Brian Harris Life Story: An Existence Behind the Camera
The photojournalist B. Harris, who has died aged 73 from cancer, left school at 16 to become a messenger boy, and eventually became one of the most respected UK photojournalists of his generation.
A Global Professional Journey
He journeyed the world as a freelance or a employee for Fleet Street publications, documenting major happenings including the fall of the Berlin Wall, famine in Ethiopia and Sudan, the Troubles in Northern Ireland, battlefields in the Balkans and throughout Africa, the consequences of the Falklands conflict and four US election campaigns. Additionally, he produced lyrical scenic views of the rural areas around his home county of Essex home.
By his own calculation he shot more than 2m images, averaging 100 a day, but he made that count some years back. He continued posting archive and new images each day on social media up to a short time before his death, and had been arranging to deliver a lecture on his life and work.Memorable Assignments
Tales from a rollercoaster career included an costly premium flight in 1991 to reach the funeral in India of the slain politician Rajiv Gandhi, where he collapsed from sunstroke and pneumonia and was treated with ice that had been employed to cool the body.
His 1983’s images of the then Labour party leader Neil Kinnock with his wife, Glenys, falling into the tide on Brighton beach were published across eight columns of a front page, and are regularly reproduced as a striking example of photo-opportunity hubris. His 2016 memoir, ... And Then the Prime Minister Hit Me, took the title from an irritated John Major hitting him with a folded briefing paper.
Career Milestones
He became the Times’ most youthful staff photographer when he joined the paper in 1976, at the age of 26, and worked around the world for nearly a decade, including coverage of the end of the internal conflict in Rhodesia (now Zimbabwe). He eventually resigned over what he considered censorship of his strongest images of famine in Africa.
In 1986 Harris was made head photographer as the team was put together to create a major newspaper. He was instrumental in shaping the style of journalistic photography that the paper was famous for, helping raise the bar for news photography and broadsheet design, in striking images covering multiple pages. Among numerous awards, he was honoured as the industry-recognised photographer of the year in 1990 for his work in eastern Europe recording the collapse of communism.

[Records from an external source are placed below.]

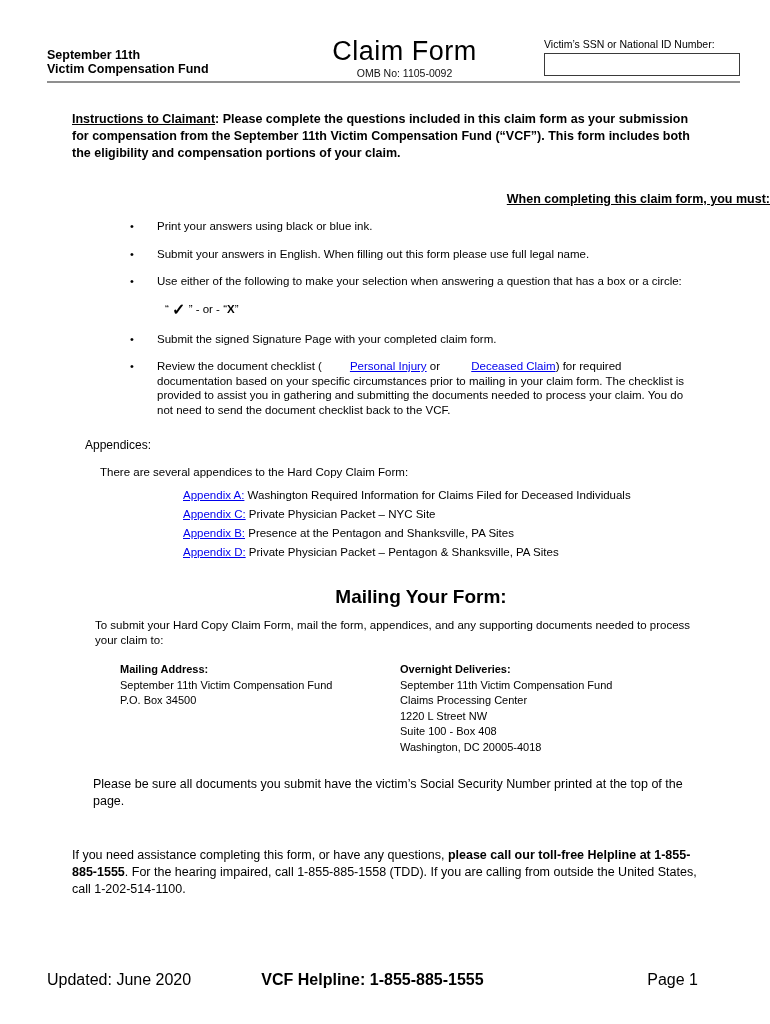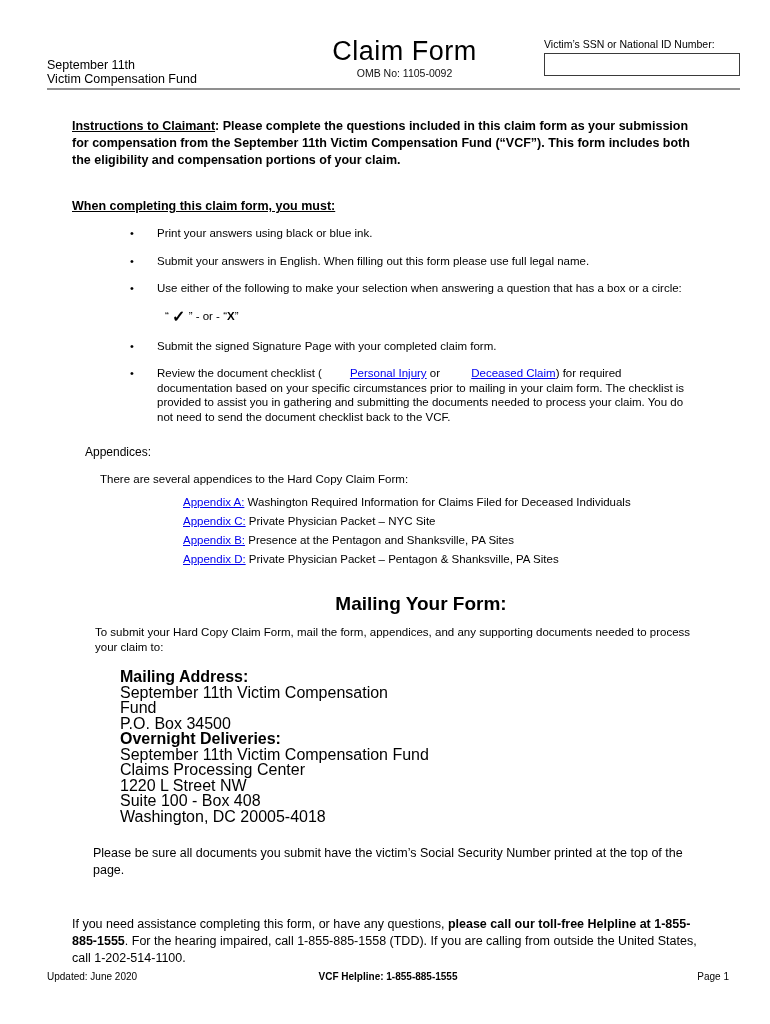--- a/index.html
+++ b/index.html
@@ -15,7 +15,7 @@
 
   
   .hdr { display: flex; align-items: flex-start; padding: 38px 30px 0 47px; }
-  .hdr-left { width: 218px; margin-top: 20px; font-size: 12.5px; font-weight: normal; line-height: 14px; }
+  .hdr-left { width: 218px; margin-top: 10px; font-size: 12.5px; font-weight: bold; line-height: 14px; }
   .hdr-center { flex: 1; text-align: center; }
   .form-title { font-size: 27px; line-height: 26px; font-weight: 400; letter-spacing: 0.5px; }
   .omb { font-size: 10.5px; margin-top: 3px; color: #111; }

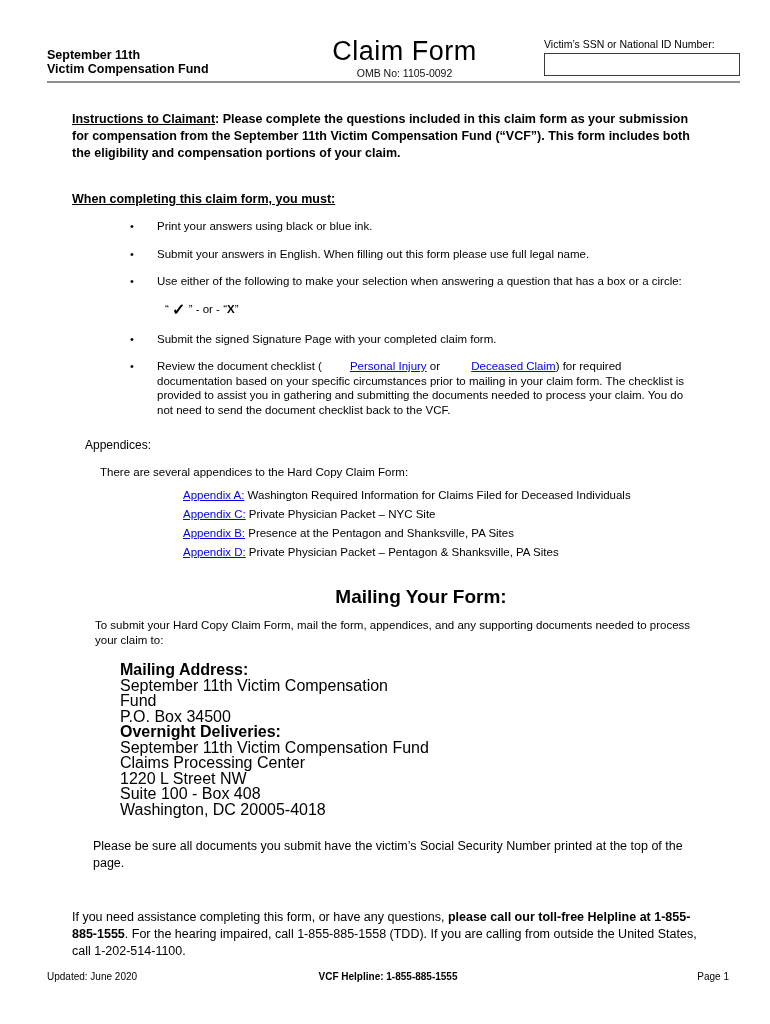--- a/index.html
+++ b/index.html
@@ -37,7 +37,7 @@
 
   .section-heading {
     margin: 30px 0 0 72px;
-    font-size: 12.5px; font-weight: bold; text-decoration: underline;
+    font-size: 12.5px; font-weight: bold; text-decoration: underline; text-align: right;
   }
 
   .bullets { margin-top: 4px; }

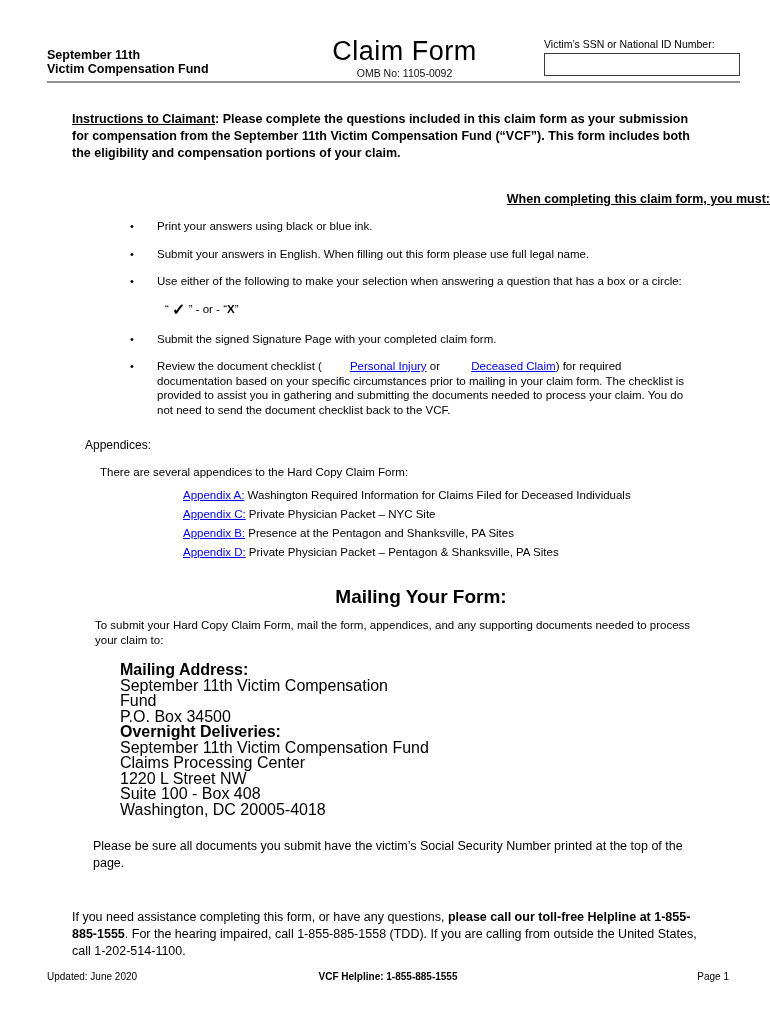--- a/index.html
+++ b/index.html
@@ -63,7 +63,7 @@
 
   .mailing-heading { margin: 24px 0 0 72px; font-size: 19px; font-weight: bold; text-align: center; }
   .mailing-intro { margin: 10px 70px 0 95px; font-size: 11.5px; line-height: 15px; }
-  .addresses { display: flex; margin: 14px 0 0 120px; font-size: 16px; line-height: 15.5px; flex-direction: column; }
+  .addresses { display: flex; margin: 14px 0 0 120px; font-size: 11px; line-height: 15.5px; }
   .addr-col1 { width: 280px; }
   .addr-heading { font-weight: bold; }
 

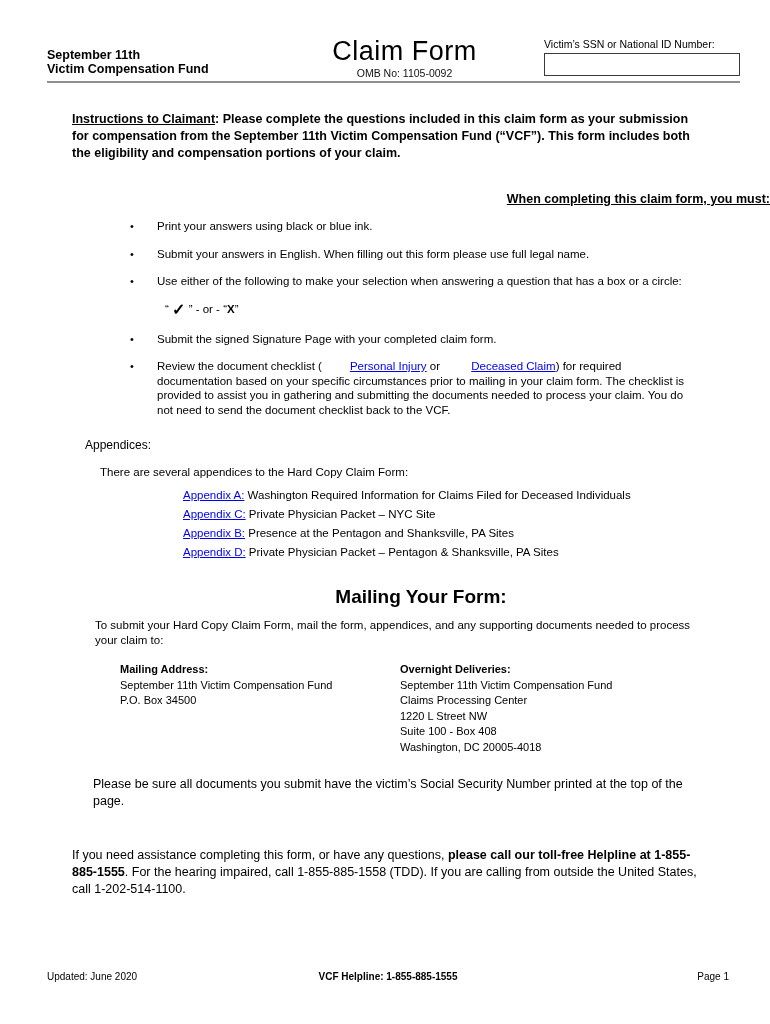--- a/index.html
+++ b/index.html
@@ -72,8 +72,8 @@
 
   
   .footer {
-    position: absolute; left: 47px; right: 41px; top: 971px;
-    display: flex; align-items: center; font-size: 10px;
+    position: absolute; left: 47px; right: 72px; top: 971px;
+    display: flex; align-items: center; font-size: 16px;
   }
   .footer-left { width: 200px; }
   .footer-center { flex: 1; text-align: center; font-weight: bold; }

He worked as a freelance after being let go in 1999, and significant projects thereafter included a year spent capturing cemeteries across the world in 2006 for the war memorial organisation, which resulted in an display launched in London – where he gave a private viewing to Queen Elizabeth II and the Duke of Edinburgh – and a emotional book, Remembered.
Early Life and Beginnings
Harris was born in eastern London, to Dorothy and Leonard Harris, an technician who later assisted him build a darkroom in the garage. In the 1950s, the family relocated farther east – and up in the world – to the Rise Park estate in Romford, Essex. Brian attended Chase Cross secondary modern school, learning practical skills in carpentry and metal crafting, before leaving at 16.
At a central London photo agency, he quickly advanced from messenger boy to photographer, and began his working life at eastern London local papers before progressing to national publications.
Peers and Legacy
Fellow photographers, often outpaced by him, recalled his work as remarkable. A colleague, who collaborated with him in the initial stages, called him “a superb and fearless photographer”, an inspiration to a cohort of junior colleagues. Tim Dawson, a union representative, said he “reimagined the possibilities of news photography during newspapers’ last golden age”.
Personal Life
In 2001 Harris made contact through a website with Nikki, whom he had initially encountered as a toddler in infant school, and they became close companions through his final decades. After receiving his terminal diagnosis, they went on a driving tour in Europe, sharing sunny images of good meals and good wine, and returning to significant sites including Dresden and Ypres.
His final project, finished a few weeks before his death, was to transfer his extensive collection of 55 years’ work to a permanent home. Among his favourite archive images he commented on a very young Harris drinking generous servings of wine with the actor Helen Mirren: “What a blessed life I’ve had – no remorse and no ‘Must Do’s’”.
He was married twice, both marriages concluded with divorce.
He is survived by Nikki, his son Jacob, from his later union, Nikki’s daughter, Holly, and by his sister, Jan.